Content starts

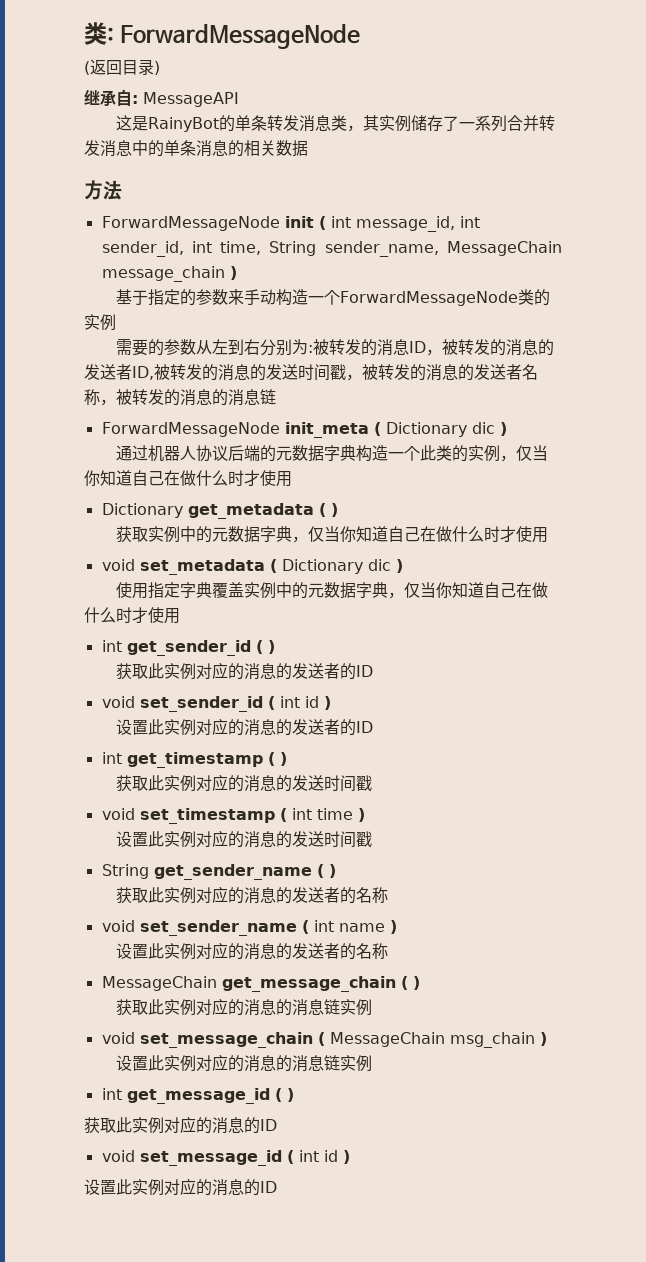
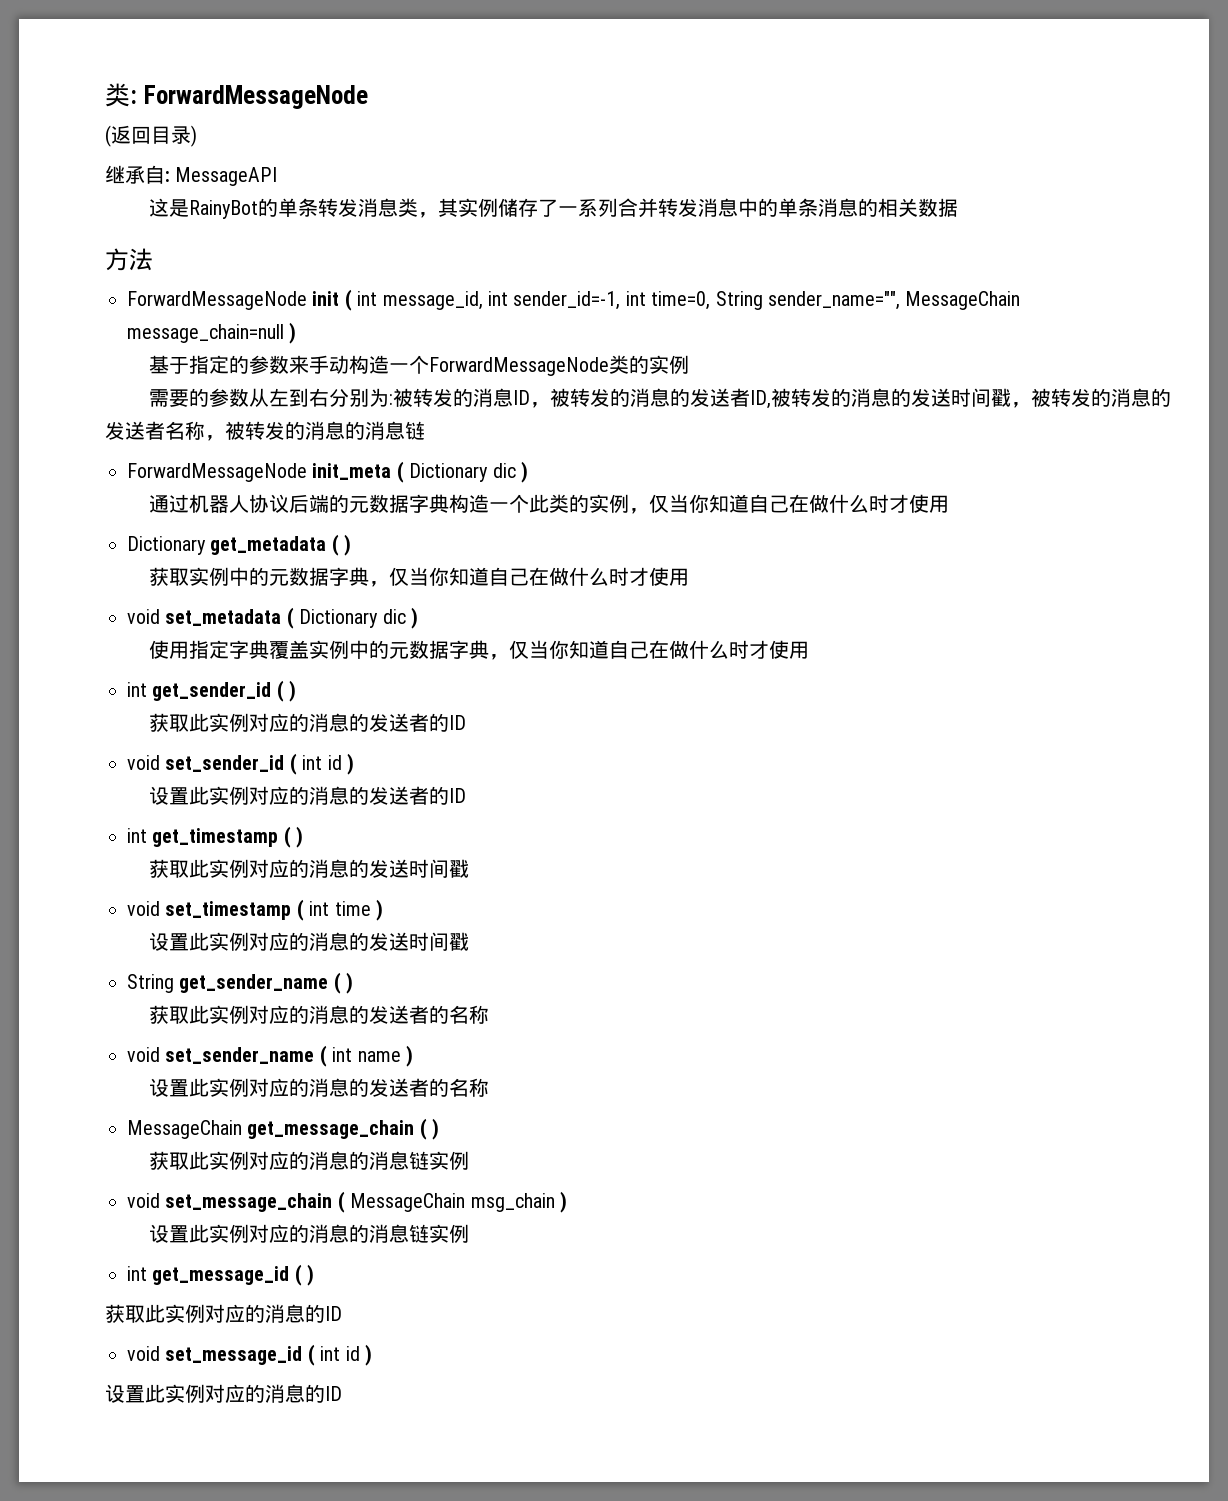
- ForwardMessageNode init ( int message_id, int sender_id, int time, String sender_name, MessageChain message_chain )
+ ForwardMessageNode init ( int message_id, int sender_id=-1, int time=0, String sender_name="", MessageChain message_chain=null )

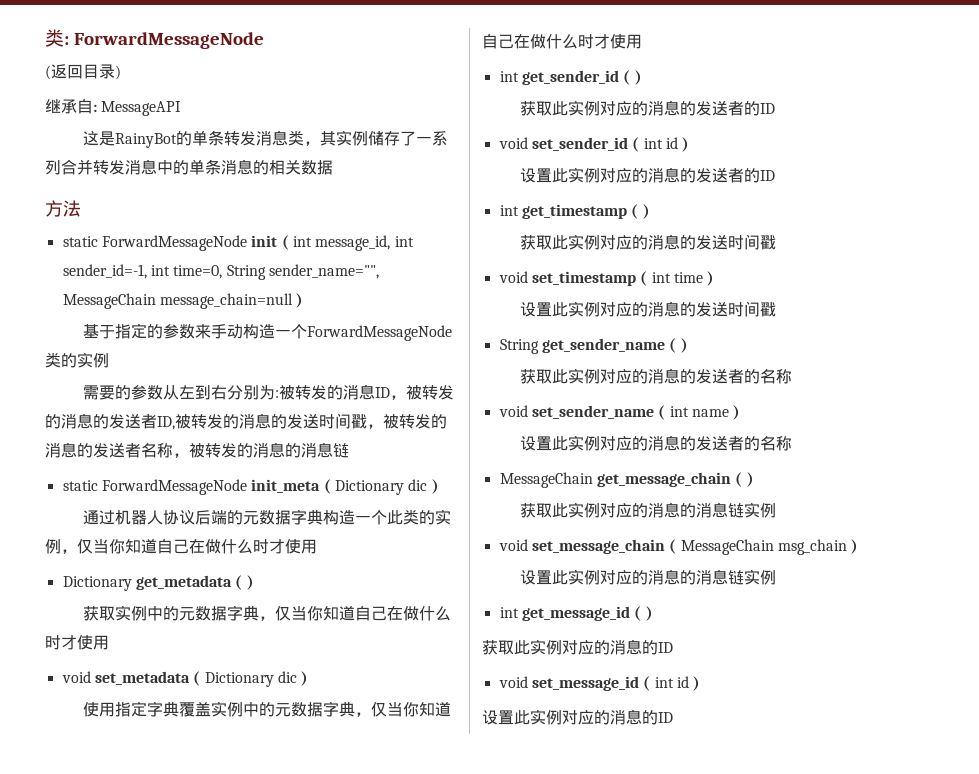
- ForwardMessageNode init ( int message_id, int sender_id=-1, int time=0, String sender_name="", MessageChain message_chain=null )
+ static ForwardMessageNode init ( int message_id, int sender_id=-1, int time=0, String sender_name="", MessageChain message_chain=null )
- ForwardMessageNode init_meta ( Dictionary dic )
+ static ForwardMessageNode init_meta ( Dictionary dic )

Content ends

Within the records above, how many lines include the word "static"? Only the number is wanted.

2